On her return home, she slips back into life at Easterfield, into the rounds of housework and the comings and goings on the farm, under the roof with her father and brothers and Claire, and Mike Connolly. Though she herself does not feel delicate, the word attaches to her, and she is spared from heavy tasks and farm work. She begins to mark events — the births of Evelyn’s children, Oliver leaving the national school, her father’s £200 win on the Sweepstakes, the arrival of electricity. In the dark corner under the back stairs she writes these dates on the distempered wall. When she is eighteen Denis teaches her to drive and, from then on, she regularly drives her father to fairs and funerals. One hot summer’s day, with Maeve home on holidays from her teaching job in Dublin, they drive their father to the sheep fair in the town, leaving him to his business among the pens and carts and dealers. They browse the shops for an hour, and then, flushed and giddy and parched with the thirst, they enter the hotel in the square. In the carpeted lounge off the hall they stand at the bar and order two glasses of orange and turn to find their father sitting with a group of men in the corner, talking and drinking and haggling over prices. When he sees them his face darkens. He does not acknowledge them, or even glance at them later when they leave. On the way home his fuming silence fills the car. Inside the house, he breaks out. They have no shame entering a public bar like that, sitting up on high stools with men watching them. Like street walkers. Laughing and streecing and making a show of themselves. Making a show of him. ‘How is it at all that things are always going against me?’

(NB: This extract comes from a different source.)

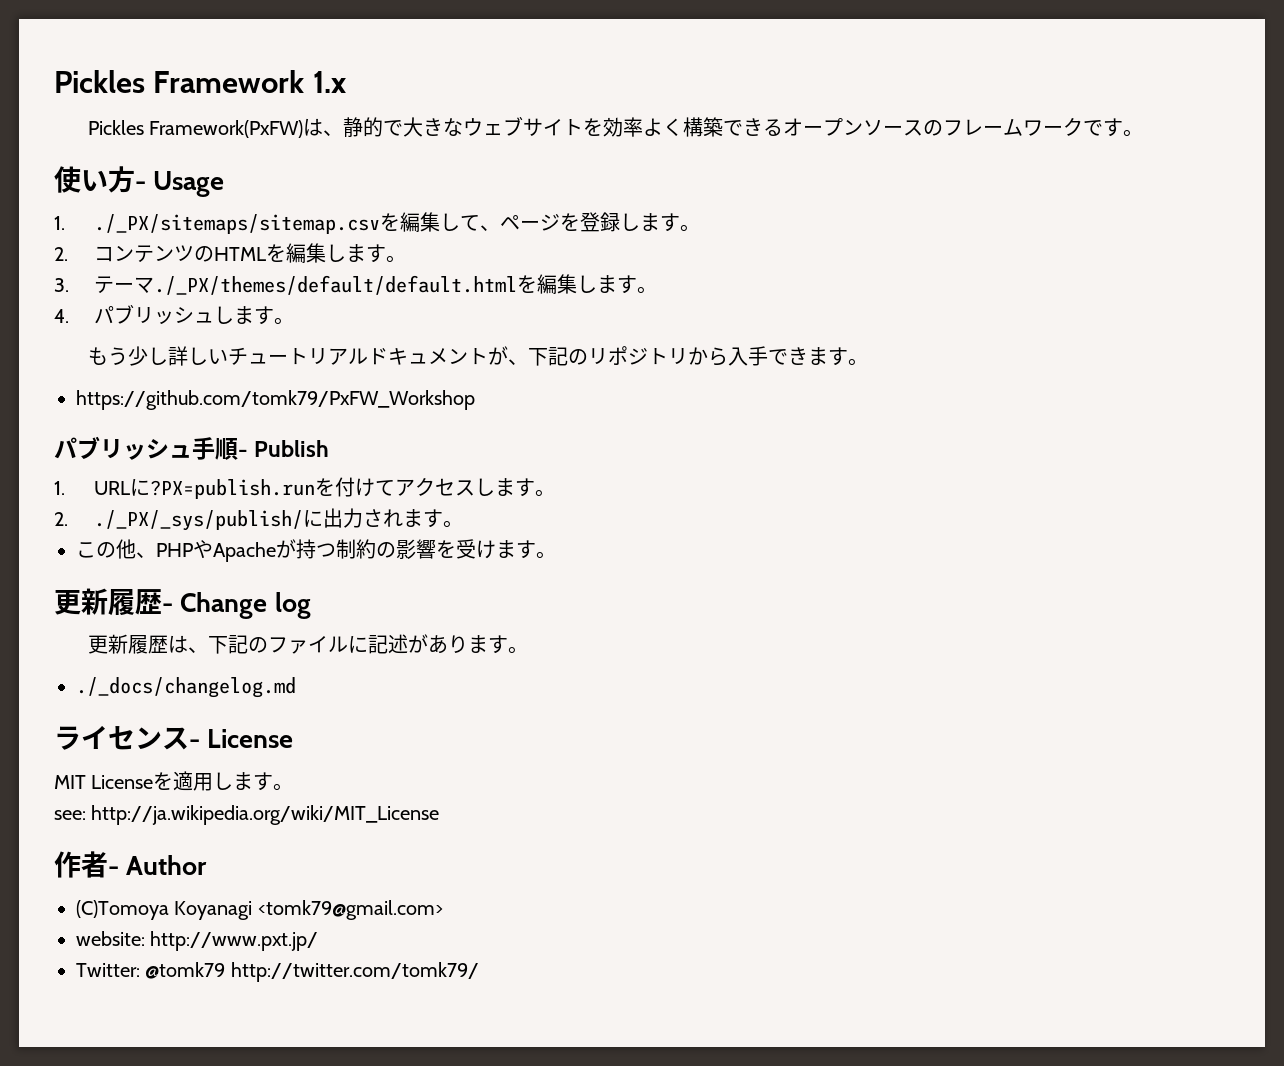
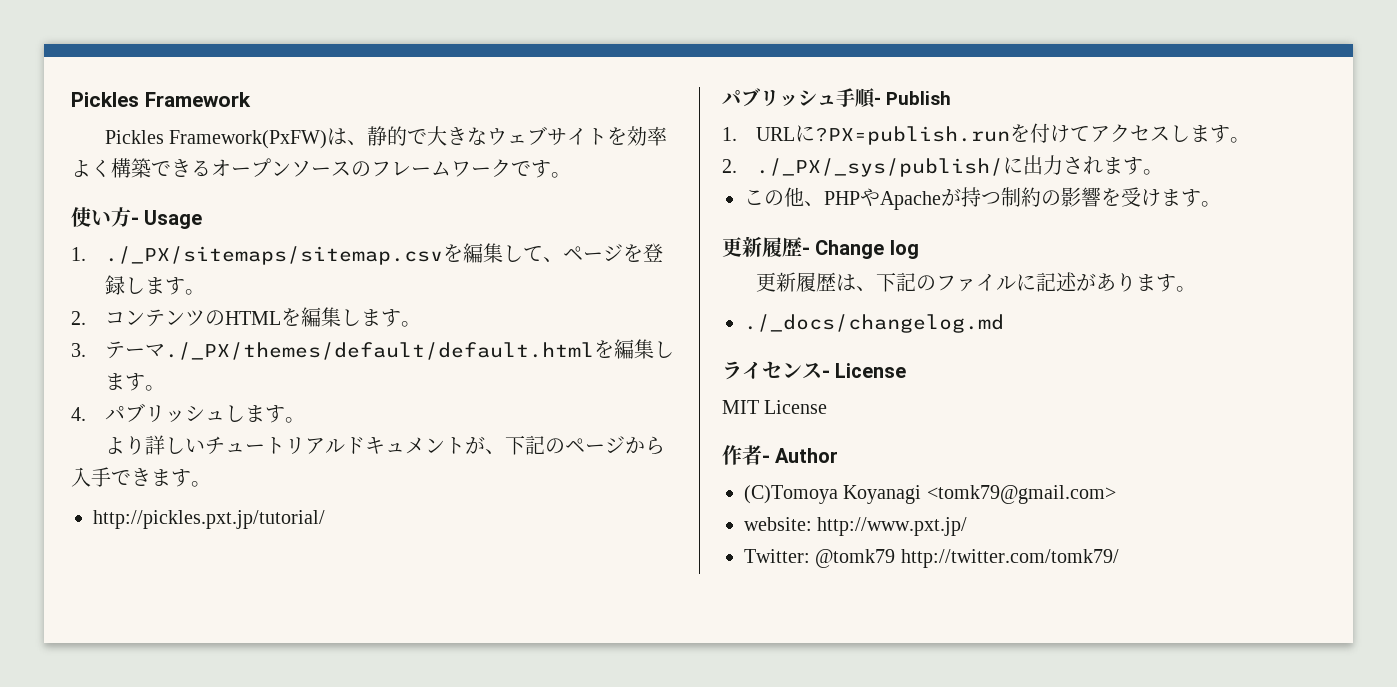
[312,71,346,93] 1.x -> (251, 99) none
[87,346,168,366] もう少し -> [104,436,145,455] より
[587,346,688,365] リポジトリ -> [564,436,625,453] ページ
[76,390,475,410] https://github.com/tomk79/PxFW_Workshop -> [93,510,325,529] http://pickles.pxt.jp/tutorial/
[153,771,294,791] [54,805,440,825] を適用します。 // see: http://ja.wikipedia.org/wiki/MIT_License -> (828, 407) none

He is full of aggravation. They have learned not to respond to his barging, his oppressive silence, his sighing. They have each, in their separate ways, learned how to read him, how to evade his wrath, how to gauge when his guard is down and they might seek advantage. Over the summer the three sisters, with Denis at the wheel, drive to dances organised by the Pioneer Association or the Ploughing Association and to carnivals held in marquees in local towns. Always, the next morning there is an inquisition. Who did ye meet? Who did ye talk to? Were the Burkes there? Tess lets the others answer. She remembers the men lined up on one side of the dance floor and the women on the other. She danced with every man who asked her, not because she wished to, but because she sensed something of the dread that these hopeful anxious men had endured just to ask, and the awful humiliation they would suffer if she refused.